[Problem to work on] All entries are to be reproduced exactly; the pictures are to be omitted.

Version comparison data
-------

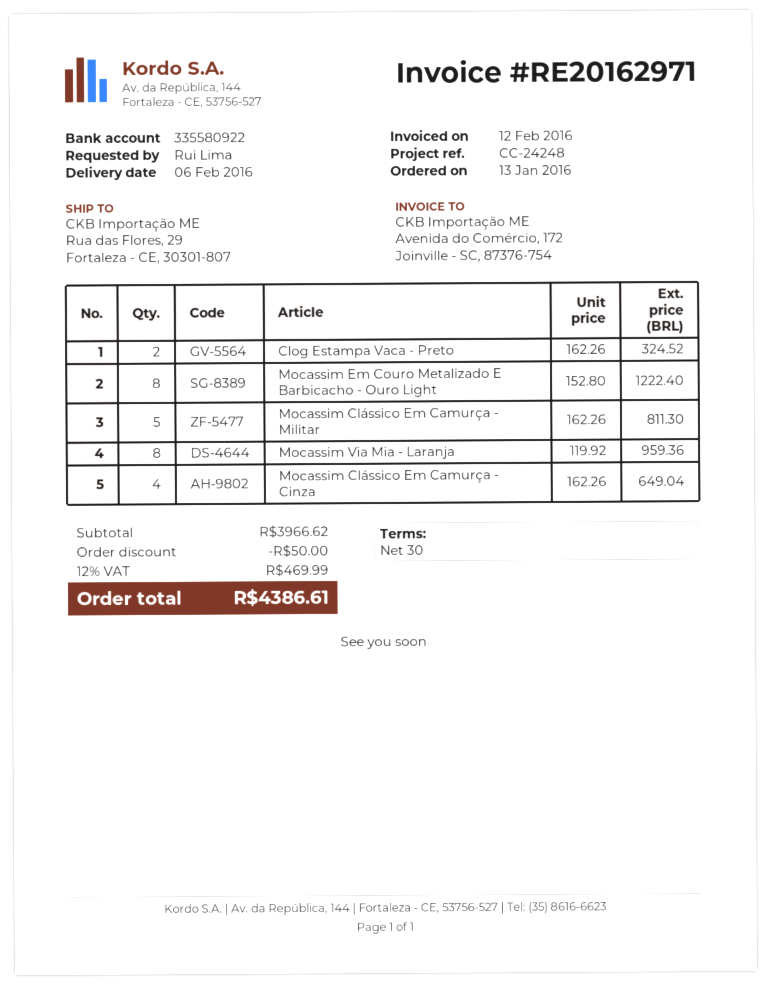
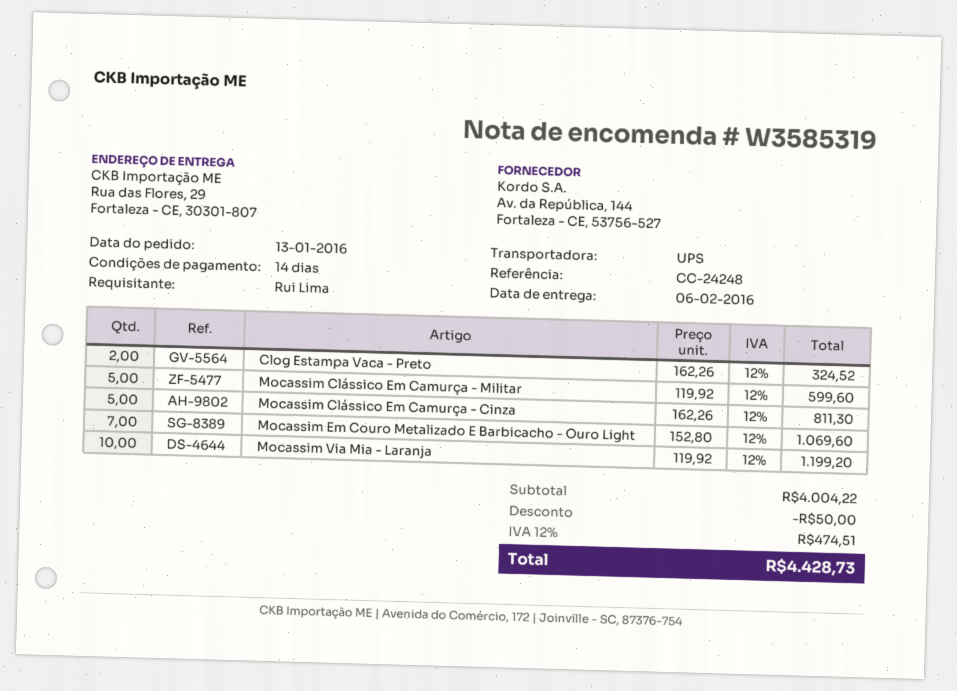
payment terms: 30 days -> 14 days
Mocassim Em Couro Metalizado E Barbicacho - Ouro Light: 8 x 152.80 = 1222.40 -> 7 x 152.80 = 1069.60
Mocassim Clássico Em Camurça - Militar: 5 x 162.26 = 811.30 -> 5 x 119.92 = 599.60
Mocassim Via Mia - Laranja: 8 x 119.92 = 959.36 -> 10 x 119.92 = 1199.20
Mocassim Clássico Em Camurça - Cinza: 4 x 162.26 = 649.04 -> 5 x 162.26 = 811.30
subtotal: 3966.62 -> 4004.22
tax: 12% = 469.99 -> 12% = 474.51
total: 4386.61 -> 4428.73

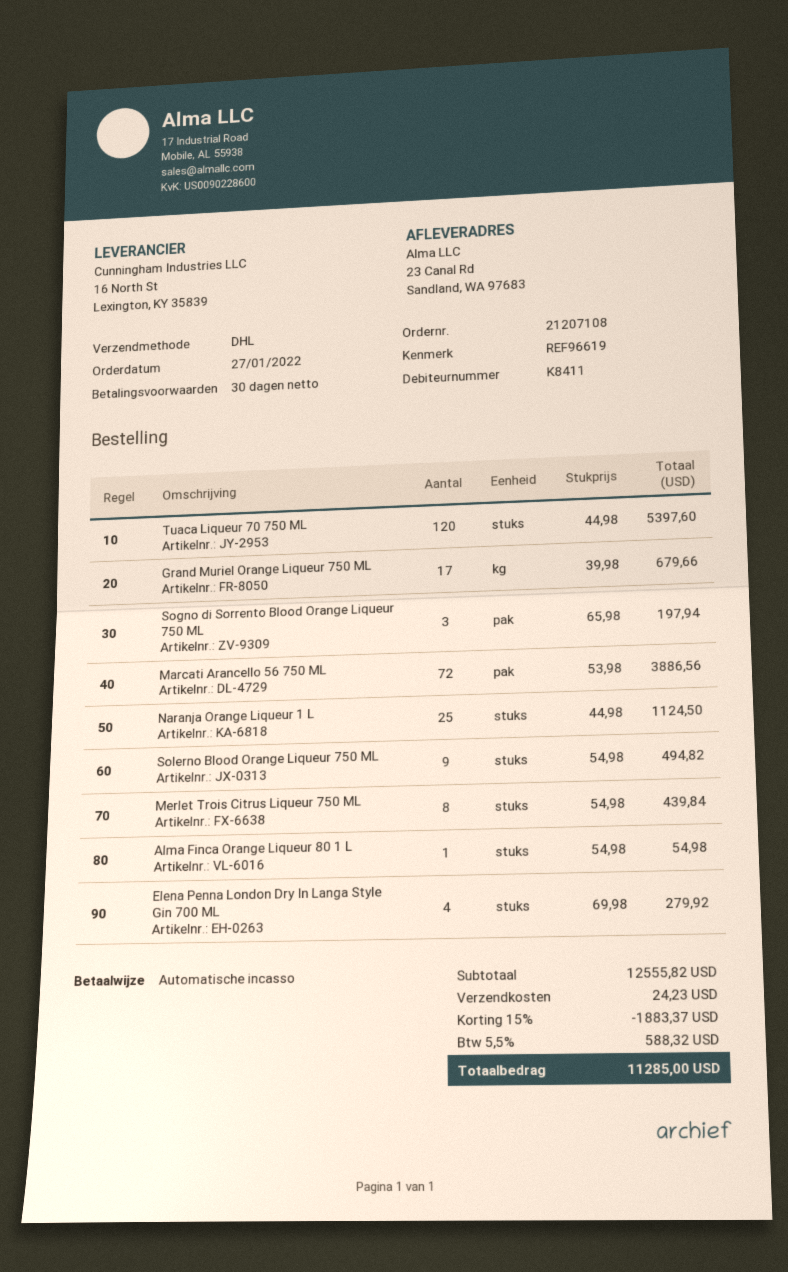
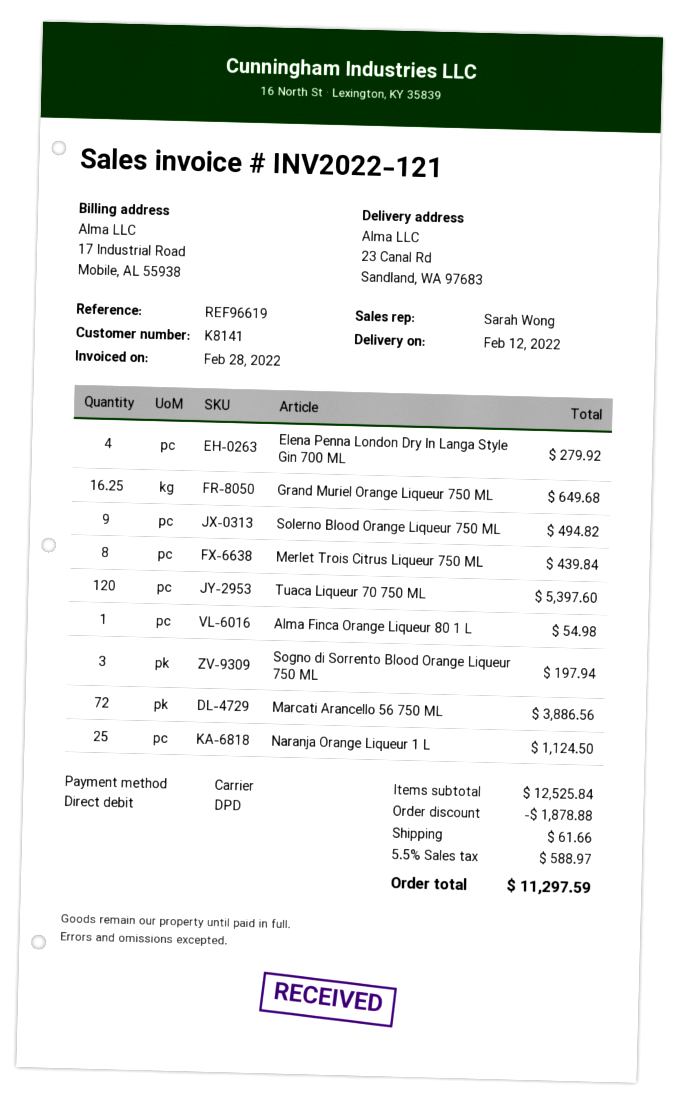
customer number: K8411 -> K8141
shipping method: DHL -> DPD
Grand Muriel Orange Liqueur 750 ML: 17 for 679.66 -> 16.25 for 649.68
subtotal: 12555.82 -> 12525.84
discount: 1883.37 -> 1878.88
shipping: 24.23 -> 61.66
tax: 5.5% = 588.32 -> 5.5% = 588.97
total: 11285.00 -> 11297.59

-------

[Result below]
payment terms: 30 days -> 14 days
Mocassim Em Couro Metalizado E Barbicacho - Ouro Light: 8 x 152.80 = 1222.40 -> 7 x 152.80 = 1069.60
Mocassim Clássico Em Camurça - Militar: 5 x 162.26 = 811.30 -> 5 x 119.92 = 599.60
Mocassim Via Mia - Laranja: 8 x 119.92 = 959.36 -> 10 x 119.92 = 1199.20
Mocassim Clássico Em Camurça - Cinza: 4 x 162.26 = 649.04 -> 5 x 162.26 = 811.30
subtotal: 3966.62 -> 4004.22
tax: 12% = 469.99 -> 12% = 474.51
total: 4386.61 -> 4428.73

customer number: K8411 -> K8141
shipping method: DHL -> DPD
Grand Muriel Orange Liqueur 750 ML: 17 for 679.66 -> 16.25 for 649.68
subtotal: 12555.82 -> 12525.84
discount: 1883.37 -> 1878.88
shipping: 24.23 -> 61.66
tax: 5.5% = 588.32 -> 5.5% = 588.97
total: 11285.00 -> 11297.59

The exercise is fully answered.